About this task →
Provide again, from the entries below, every line from the one containing "[367,145,479,160] .NET and" through the one containing "[52,393,117,411] Working ->", exactly as written, and no other line.

Data extract →
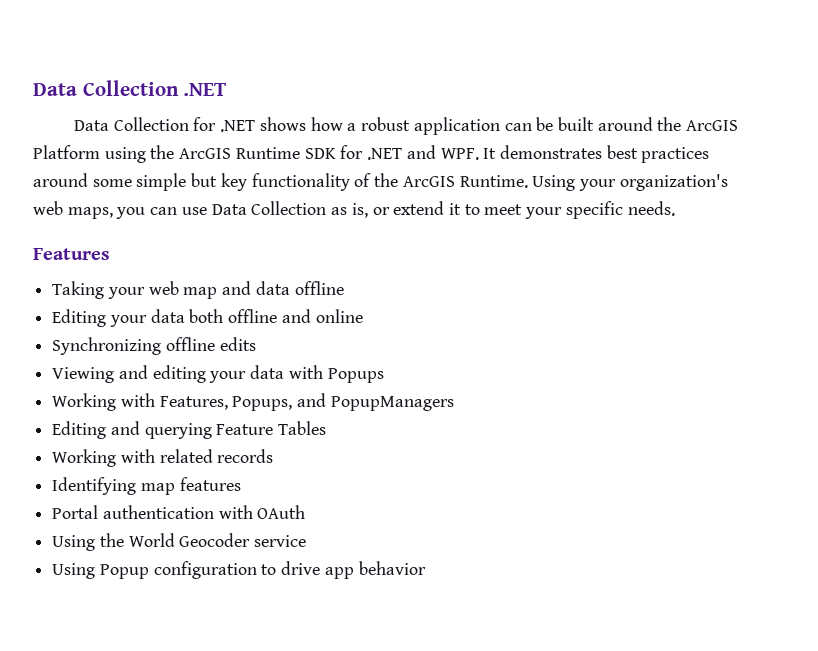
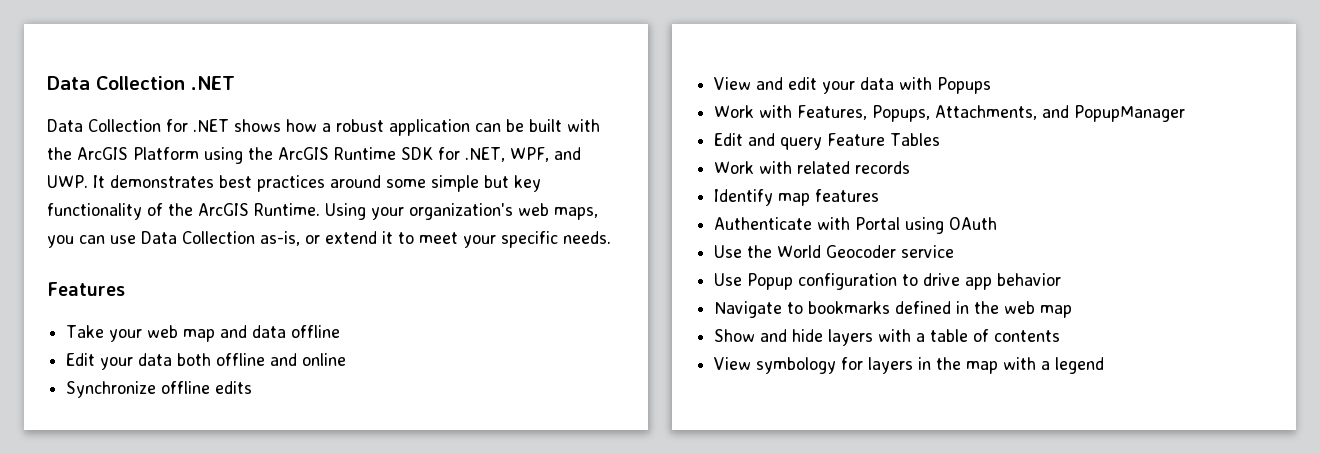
[597,117,653,131] around -> [567,119,600,132] with
[367,145,479,160] .NET and WPF. -> [465,147,581,162] [47,175,88,188] .NET, WPF, and UWP.
[331,203,368,218] as is, -> [260,231,300,246] as-is,
[52,281,105,299] Taking -> [66,325,105,338] Take
[52,309,107,327] Editing -> [66,353,96,366] Edit
[52,337,162,355] Synchronizing -> [66,381,157,398] Synchronize
[52,365,206,383] Viewing and editing -> [714,77,818,90] View and edit
[52,393,117,411] Working -> [714,105,755,118] Work
[297,393,454,411] [52,421,212,439] and PopupManagers // Editing and querying -> [935,105,1186,122] [714,133,823,150] Attachments, and PopupManager // Edit and query
[52,449,117,467] Working -> [714,161,755,174] Work
[52,477,137,495] Identifying -> [714,189,774,206] Identify
[52,505,253,519] Portal authentication with -> [714,217,945,234] Authenticate with Portal using
[52,535,96,551] Using -> [714,245,743,258] Use
[52,563,96,579] Using -> [714,273,743,286] Use
(426, 568) none -> [714,301,1073,318] [714,329,1061,346] [714,357,1105,374] // Navigate to bookmarks defined in the web map // Show and hide layers with a table of contents // View symbology for layers in the map with a legend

Answer box →
[367,145,479,160] .NET and WPF. -> [465,147,581,162] [47,175,88,188] .NET, WPF, and UWP.
[331,203,368,218] as is, -> [260,231,300,246] as-is,
[52,281,105,299] Taking -> [66,325,105,338] Take
[52,309,107,327] Editing -> [66,353,96,366] Edit
[52,337,162,355] Synchronizing -> [66,381,157,398] Synchronize
[52,365,206,383] Viewing and editing -> [714,77,818,90] View and edit
[52,393,117,411] Working -> [714,105,755,118] Work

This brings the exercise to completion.